## ASSIGNED TASK
Look through the lines below and copy each one that includes "span".

[Web page edit records]
■ ■ ■ ■ ■ ■ ■

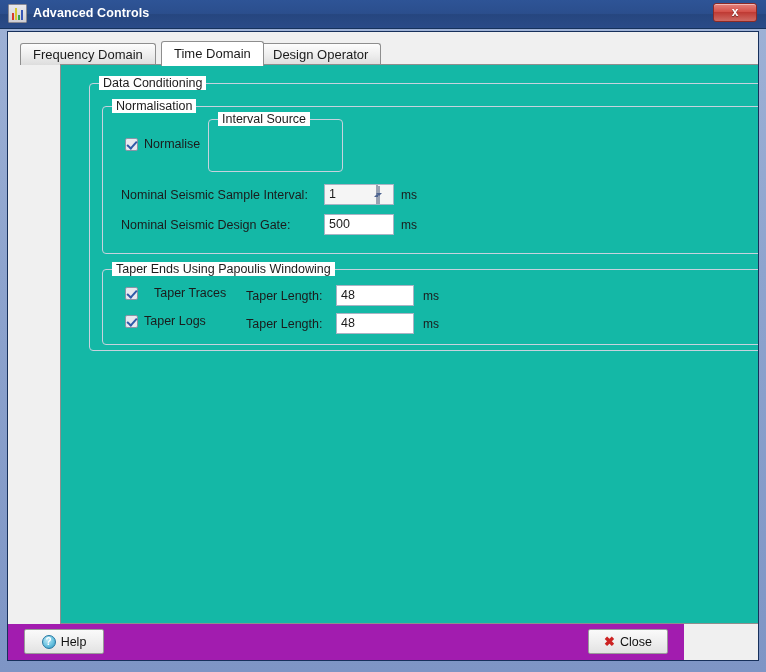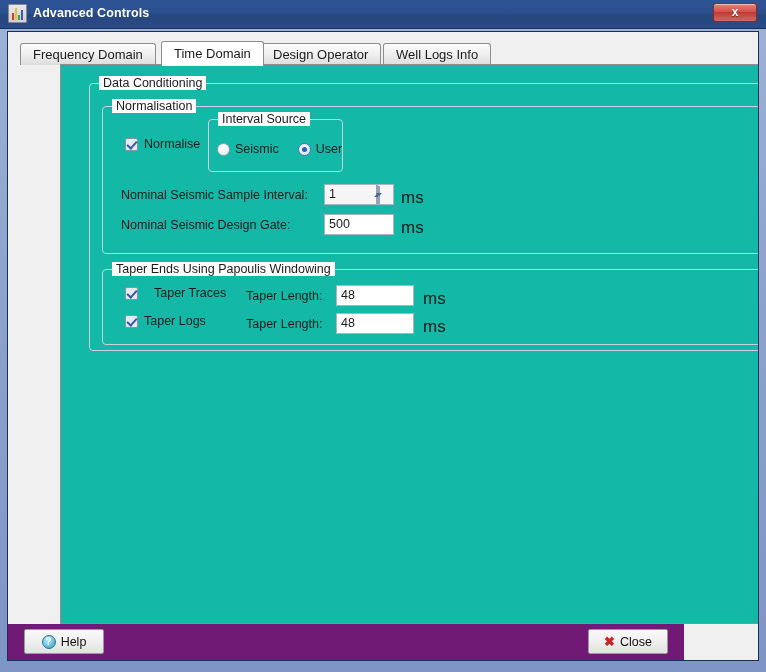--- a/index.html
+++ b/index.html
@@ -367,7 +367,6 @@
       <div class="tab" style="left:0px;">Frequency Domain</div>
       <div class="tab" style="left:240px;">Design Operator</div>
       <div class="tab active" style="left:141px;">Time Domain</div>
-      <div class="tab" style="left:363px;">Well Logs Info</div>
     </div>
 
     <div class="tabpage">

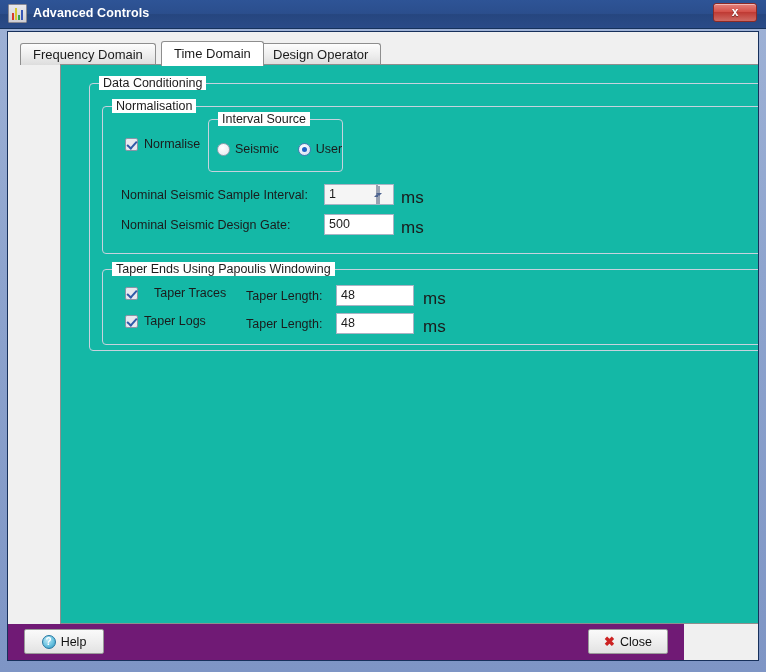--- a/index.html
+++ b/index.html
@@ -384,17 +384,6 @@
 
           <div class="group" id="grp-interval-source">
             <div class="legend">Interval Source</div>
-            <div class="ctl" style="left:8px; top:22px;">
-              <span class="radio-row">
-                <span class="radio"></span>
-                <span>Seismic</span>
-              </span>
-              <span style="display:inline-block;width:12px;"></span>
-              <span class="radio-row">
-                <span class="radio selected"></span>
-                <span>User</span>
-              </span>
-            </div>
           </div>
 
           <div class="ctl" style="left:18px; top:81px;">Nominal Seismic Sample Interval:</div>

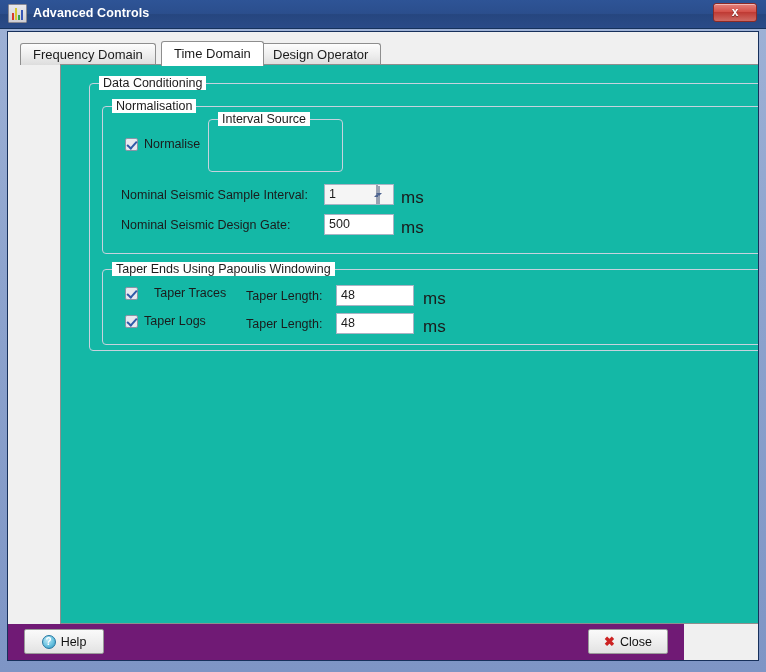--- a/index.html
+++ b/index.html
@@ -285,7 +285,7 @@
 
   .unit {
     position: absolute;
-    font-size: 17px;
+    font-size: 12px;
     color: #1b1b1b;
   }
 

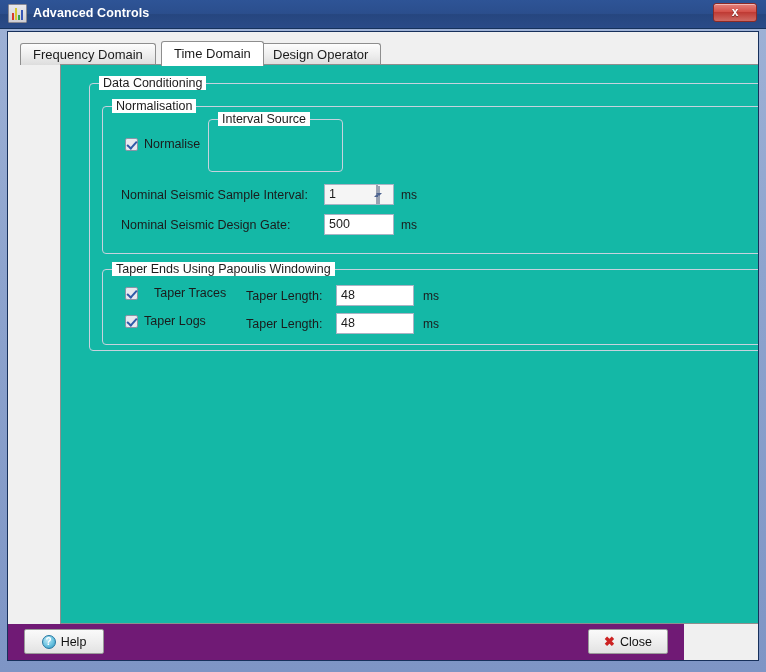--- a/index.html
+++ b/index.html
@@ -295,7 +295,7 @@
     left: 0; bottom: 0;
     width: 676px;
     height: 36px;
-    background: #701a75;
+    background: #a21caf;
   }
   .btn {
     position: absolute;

■ ■ ■ ■ ■ ■ ■

## RESULT FOR THIS EXERCISE
-              <span class="radio-row">
-                <span class="radio"></span>
-                <span>Seismic</span>
-              </span>
-              <span style="display:inline-block;width:12px;"></span>
-              <span class="radio-row">
-                <span class="radio selected"></span>
-                <span>User</span>
-              </span>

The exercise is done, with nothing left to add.